Spherical Nucleic Acid (SNA) nanoparticle conjugates have also been published recently (Zheng 2012, 2013; Zhou 2013, Jensen 2013, Ding 2014) showing conjugated siRNA arranged spherically around a gold particle. Gold nanoparticles offer both covalent and non-covalent attachment of the active nucleic acid molecule. The arrangement is stacked around the gold particle center. While the approach has proven to be active due to the spherical arrangement of the nucleic acids and cellular penetration, it remains a synthetic (inorganic) delivery vector.
Viral coat proteins or capsid proteins function in the transportation and protection of nucleic acids. It was shown half a century ago that infective virus particles of helical symmetry self-assemble upon mixing aqueous solutions of the coat protein and RNA (H. Fraenkel-Conrat, 1955). In most cases, this protective layer is due to the presence of multiple copies of a coat protein that self-assemble into what is typically rod or sphere-like shapes surrounding the nucleic acid. While many of the details surrounding the spontaneous self-assembly process remain obscure, recent data (see citations ‘Coat Protein References’) suggests that at least the protein-protein interactions and the nucleic acids characteristics dictate the structural outcome. In the case of Cowpea Chlorotic Mottle Virus (CCMV), evidence suggests that the diameter is controlled by nucleotide length. Researchers determined that a length of less than 3000 nt resulted in a ˜24-26 nm Coat Protein (CP) diameter, and that a length greater than 4,500 nt resulted in a ˜30 nm Coat Protein (CP) diameter when combined with a protein/RNA mass ratio of 6:1. While the use of CP in vitro and in vivo has been demonstrated to encapsulate nucleic acids, this RNA length to CP dependency is inefficient for long dsRNA uses and not possible for short RNAi triggers without pre-packaging (i.e., lipids).

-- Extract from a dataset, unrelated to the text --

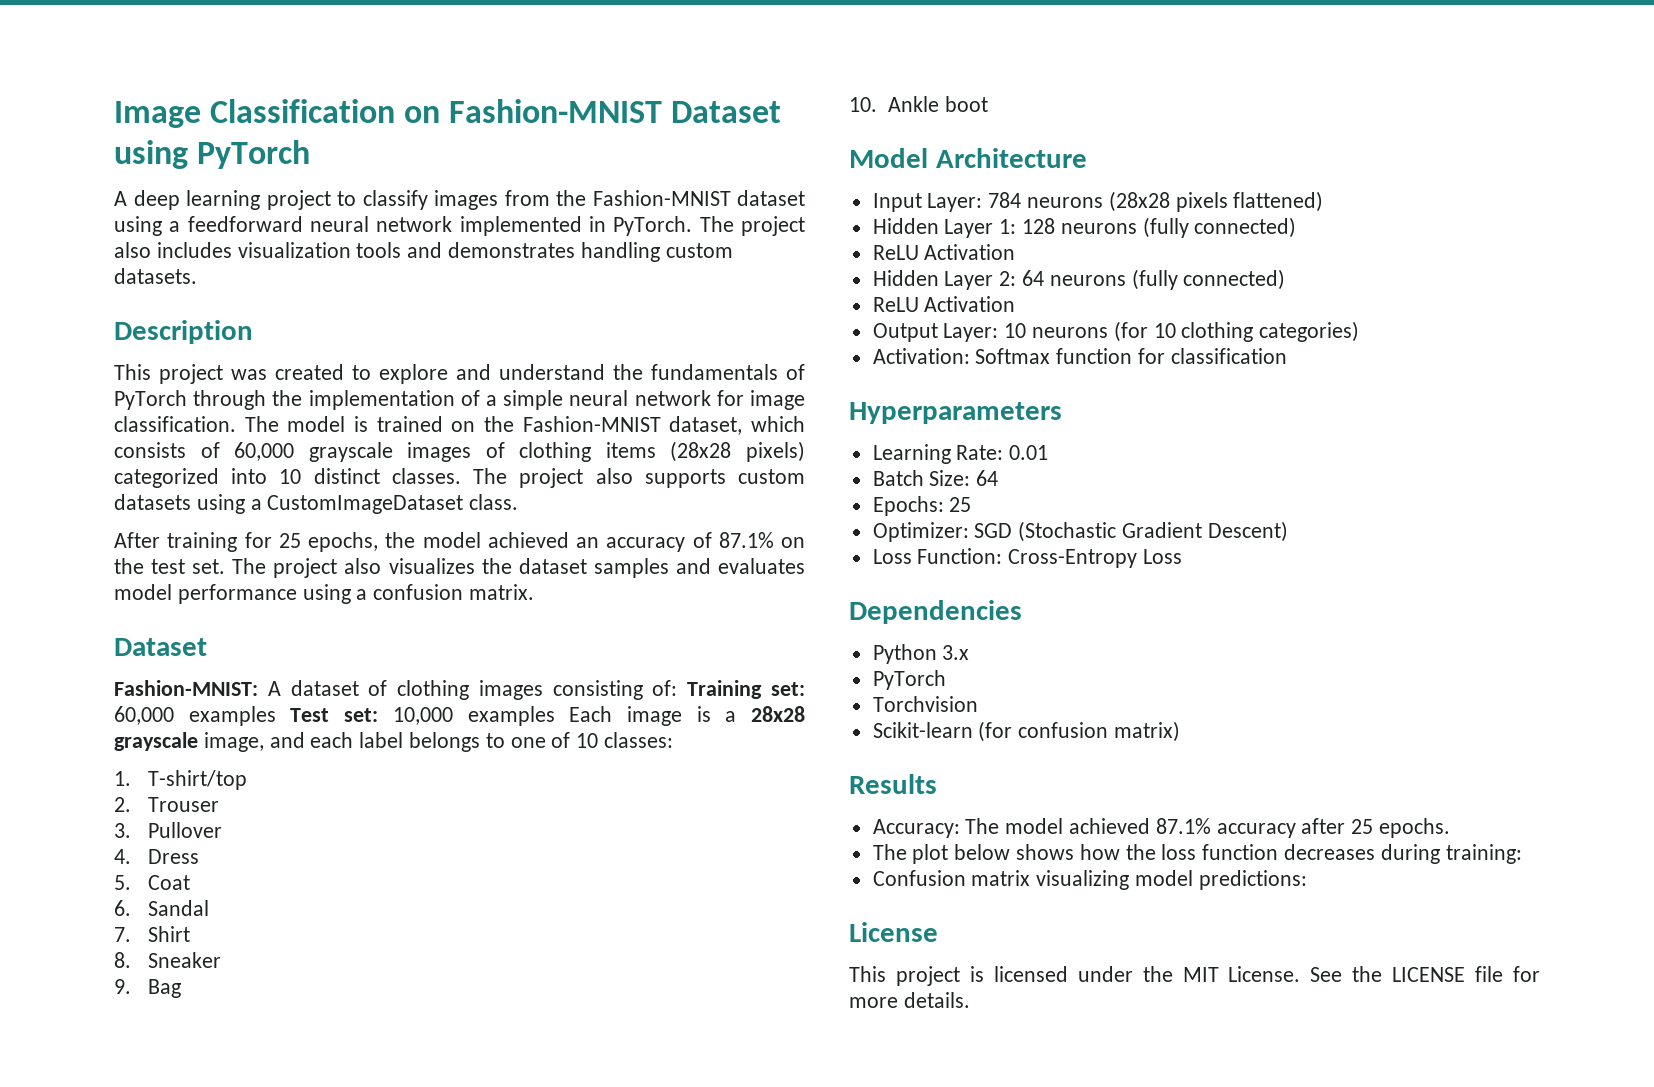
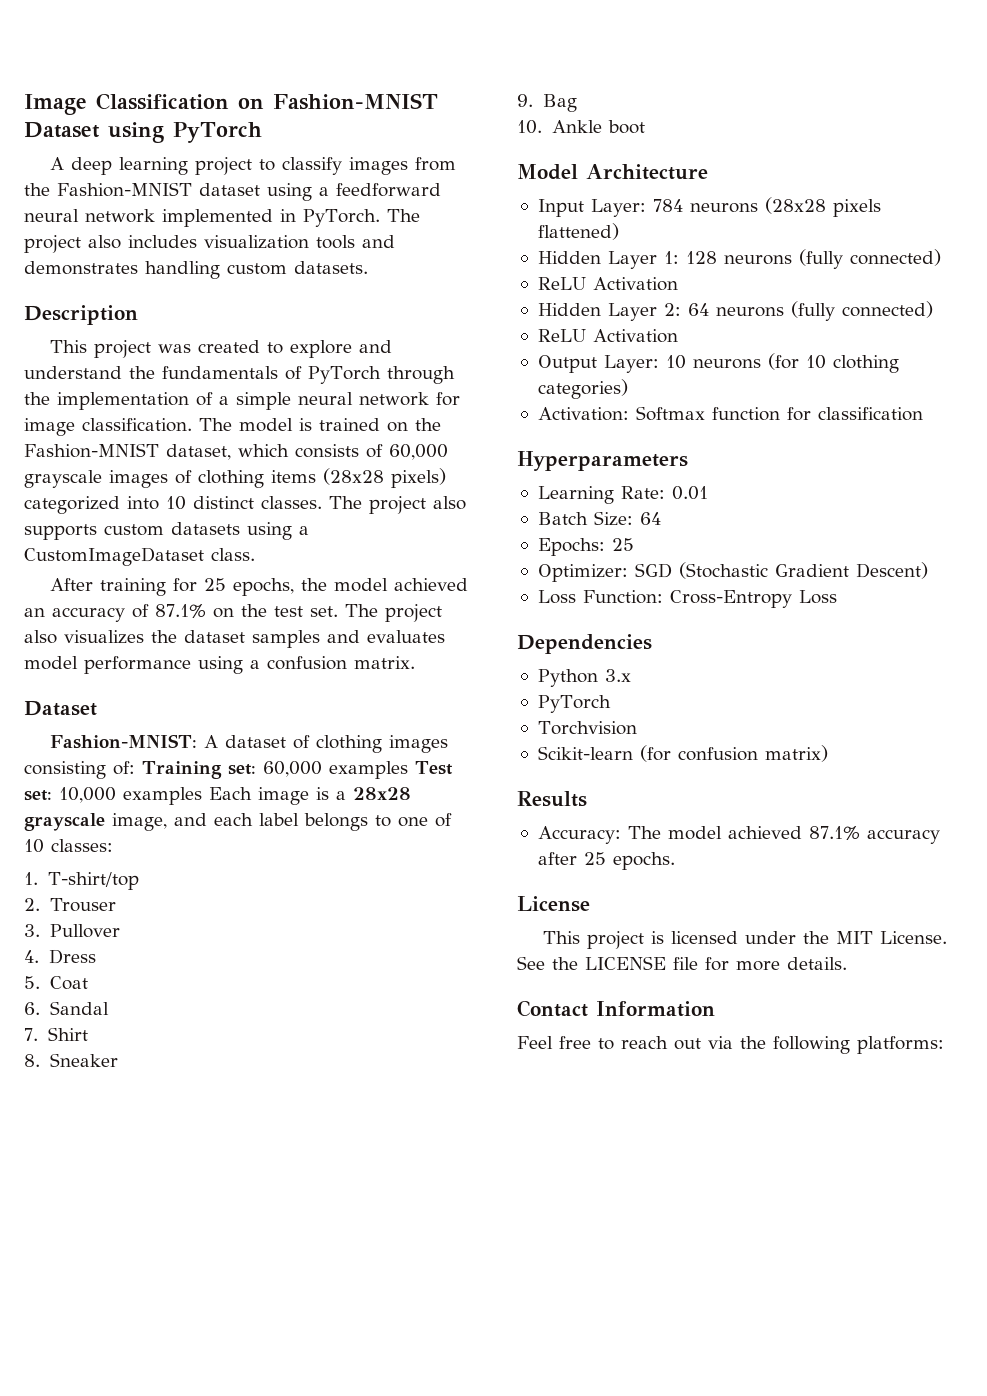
- The plot below shows how the loss function decreases during training:
- Confusion matrix visualizing model predictions:
+ Contact Information
+ Feel free to reach out via the following platforms:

There remains a need for methods and compositions that allow for self-forming polynucleotide nanoparticles for gene modulation with programmable diameters, nuclease stability, molarity, cell-specificity, uptake, and reliable nuclease biogenesis of the active trigger—that is useful for both transgenic and exogenic uses. The present invention addresses this need, and can be applied in humans, animals, plants, insects, and fungi.